Take the listing below and print exactly the lines starting at the line containing "TV MIX 340 G HEDELMÄ: 8" and ending at the line containing "total: 89.98 -> 78.07", both ends included, and no others.
::::::::::
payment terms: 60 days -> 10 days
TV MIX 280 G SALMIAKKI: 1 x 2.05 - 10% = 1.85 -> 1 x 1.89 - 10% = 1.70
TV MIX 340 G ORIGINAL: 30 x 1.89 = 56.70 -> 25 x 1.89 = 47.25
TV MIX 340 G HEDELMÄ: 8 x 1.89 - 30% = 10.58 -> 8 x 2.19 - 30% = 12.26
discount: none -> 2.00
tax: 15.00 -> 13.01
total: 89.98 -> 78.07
::::::::::
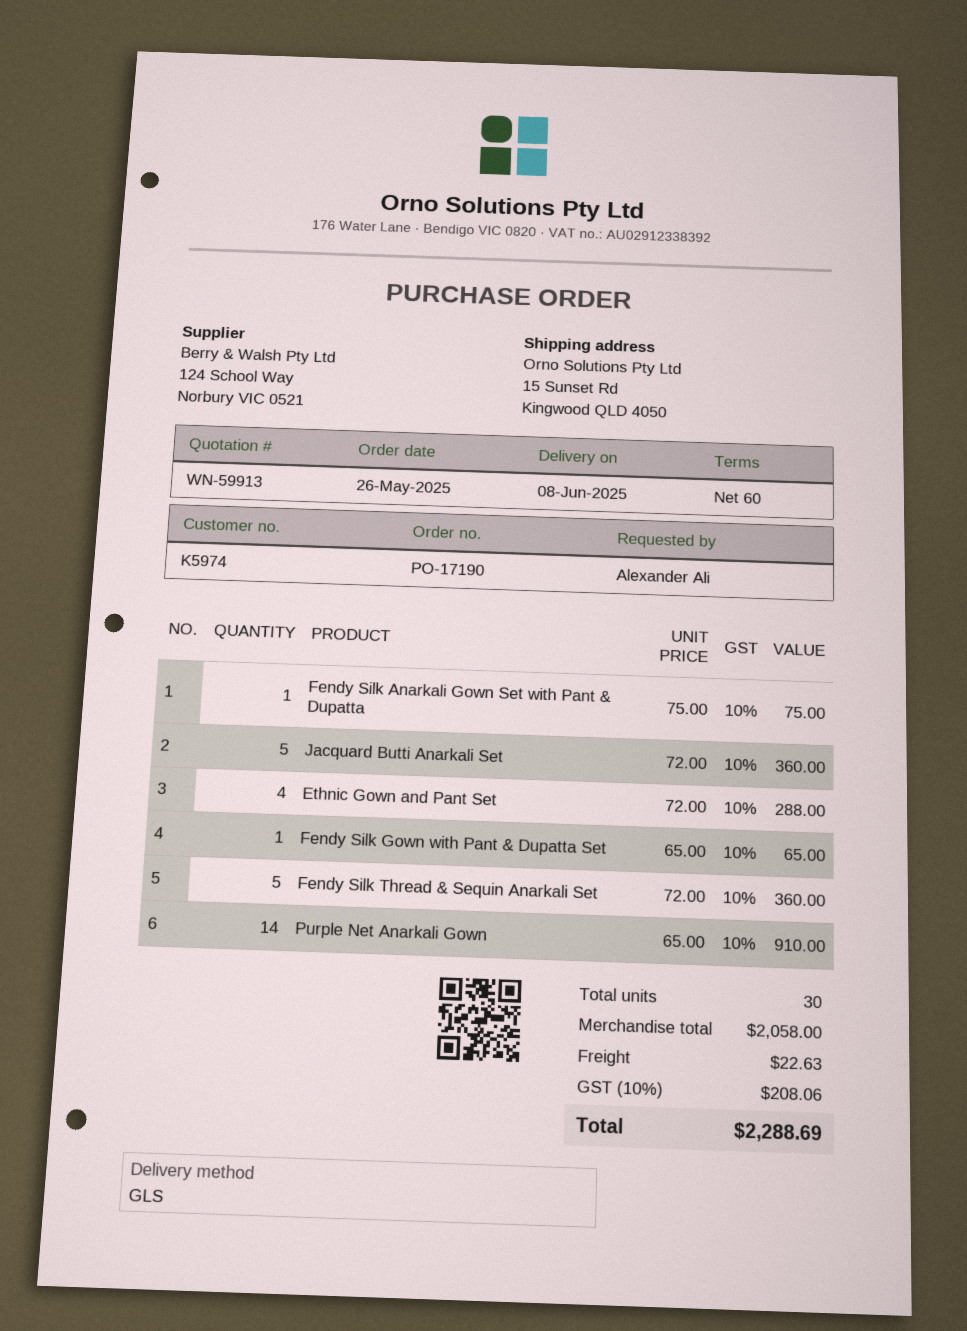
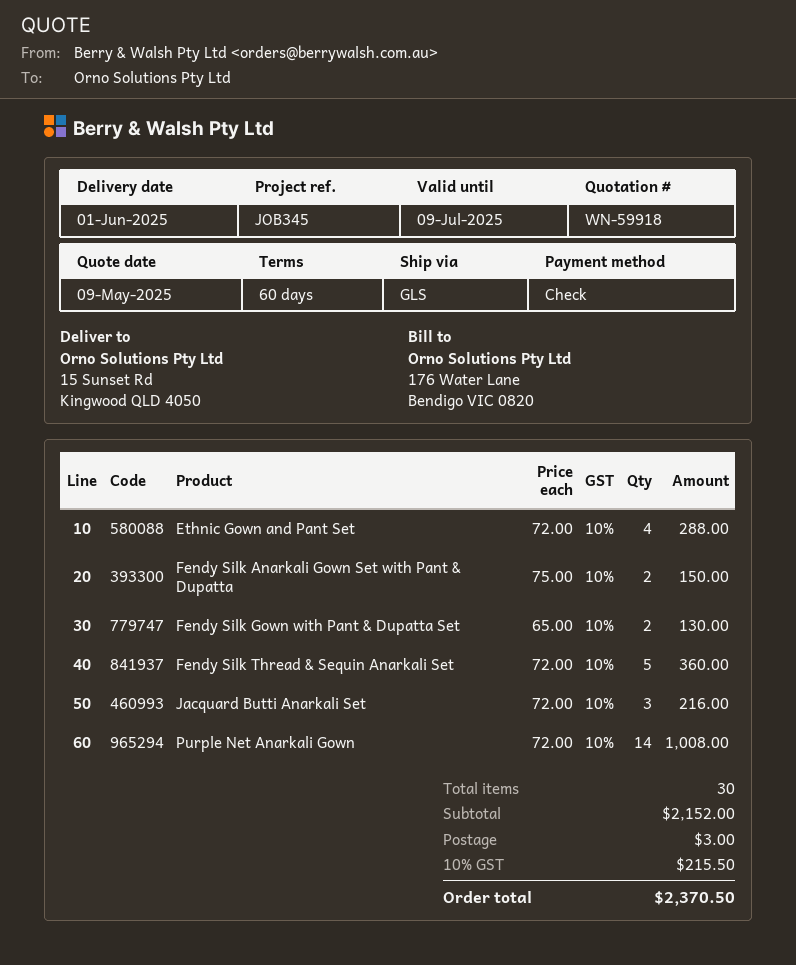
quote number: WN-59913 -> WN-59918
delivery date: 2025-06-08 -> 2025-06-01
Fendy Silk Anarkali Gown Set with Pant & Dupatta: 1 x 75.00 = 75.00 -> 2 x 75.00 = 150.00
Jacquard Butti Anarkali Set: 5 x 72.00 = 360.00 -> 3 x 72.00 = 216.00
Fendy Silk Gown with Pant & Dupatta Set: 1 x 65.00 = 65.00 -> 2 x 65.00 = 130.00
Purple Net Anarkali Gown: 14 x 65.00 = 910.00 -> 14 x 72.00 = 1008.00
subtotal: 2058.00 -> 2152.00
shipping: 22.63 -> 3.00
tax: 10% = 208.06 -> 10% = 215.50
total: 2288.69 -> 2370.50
::::::::::
Exercise response:
TV MIX 340 G HEDELMÄ: 8 x 1.89 - 30% = 10.58 -> 8 x 2.19 - 30% = 12.26
discount: none -> 2.00
tax: 15.00 -> 13.01
total: 89.98 -> 78.07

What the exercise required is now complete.